ATPV (Arc Thermal Performance Value) é a classificação térmica da roupa de proteção em cal/cm². Indica o valor de energia incidente em que o tecido tem 50% de probabilidade de causar queimadura de segundo grau. O ATPV da vestimenta selecionada deve ser maior ou igual à energia incidente calculada para o ponto.
Com que frequência a etiqueta de arco elétrico precisa ser atualizada?
Não existe prazo em anos fixado em norma brasileira — “validade de 5 anos” é prática estrangeira, não regra nacional. O critério é técnico: a etiqueta tem de refletir o último estudo (ABNT NBR 17227:2025, 7.2.3.2). Qualquer mudança que altere o tempo de eliminação da falta, a configuração do sistema, os ajustes de proteção ou a distância de trabalho obriga revisão — é o que a nova NR-10 diz de forma literal no item 10.11.2.2.
Qual a diferença entre arc flash boundary (AFB) e os limites de aproximação da NR-10?
São critérios distintos. O AFB é a distância calculada pelo método IEEE 1584 em que a energia incidente atinge 1,2 cal/cm² (limiar de queimadura) e define onde usar EPI de arco. Já os limites de aproximação da NR-10 (Anexo II) são raios fixos por faixa de tensão que determinam as zonas livre, controlada e de risco para choque elétrico. As duas grandezas não se somam nem se substituem: o AFB é calculado caso a caso pelo estudo e pode ser muito maior que os raios do Anexo II, dependendo da Icc e do tempo de abertura da proteção.
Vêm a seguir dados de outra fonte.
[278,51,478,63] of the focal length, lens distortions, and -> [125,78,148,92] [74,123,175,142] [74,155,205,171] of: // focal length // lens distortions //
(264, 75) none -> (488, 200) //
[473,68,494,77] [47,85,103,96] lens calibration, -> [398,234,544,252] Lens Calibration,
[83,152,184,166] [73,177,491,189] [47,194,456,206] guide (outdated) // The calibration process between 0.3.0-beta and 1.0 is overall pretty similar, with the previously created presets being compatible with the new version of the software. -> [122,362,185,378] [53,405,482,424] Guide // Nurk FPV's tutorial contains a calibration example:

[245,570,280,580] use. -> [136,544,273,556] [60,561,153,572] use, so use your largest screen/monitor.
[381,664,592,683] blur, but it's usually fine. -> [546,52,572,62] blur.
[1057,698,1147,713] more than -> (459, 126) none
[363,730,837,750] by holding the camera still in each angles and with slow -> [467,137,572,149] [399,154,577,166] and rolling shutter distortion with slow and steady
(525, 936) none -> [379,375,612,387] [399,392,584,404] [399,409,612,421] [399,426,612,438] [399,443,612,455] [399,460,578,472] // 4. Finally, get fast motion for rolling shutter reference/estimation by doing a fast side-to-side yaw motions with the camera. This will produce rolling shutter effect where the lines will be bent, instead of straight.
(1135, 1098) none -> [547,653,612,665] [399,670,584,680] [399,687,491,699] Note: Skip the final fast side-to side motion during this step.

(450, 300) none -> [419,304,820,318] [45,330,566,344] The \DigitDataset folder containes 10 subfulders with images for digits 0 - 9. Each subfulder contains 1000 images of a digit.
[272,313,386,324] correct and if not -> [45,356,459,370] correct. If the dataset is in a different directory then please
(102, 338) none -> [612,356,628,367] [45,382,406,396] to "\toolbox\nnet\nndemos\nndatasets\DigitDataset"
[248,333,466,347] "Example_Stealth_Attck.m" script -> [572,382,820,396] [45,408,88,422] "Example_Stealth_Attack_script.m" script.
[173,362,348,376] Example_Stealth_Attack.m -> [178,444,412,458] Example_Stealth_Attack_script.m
Quem pode gerar e assinar as etiquetas de arco elétrico?
O estudo de energia incidente que origina as etiquetas deve ser elaborado por profissional legalmente habilitado (engenheiro eletricista com CREA), conforme a ABNT NBR 17227:2025 e a NR-10 (item 10.2.7). A ART registra a responsabilidade técnica do engenheiro e amarra o documento a um responsável identificável.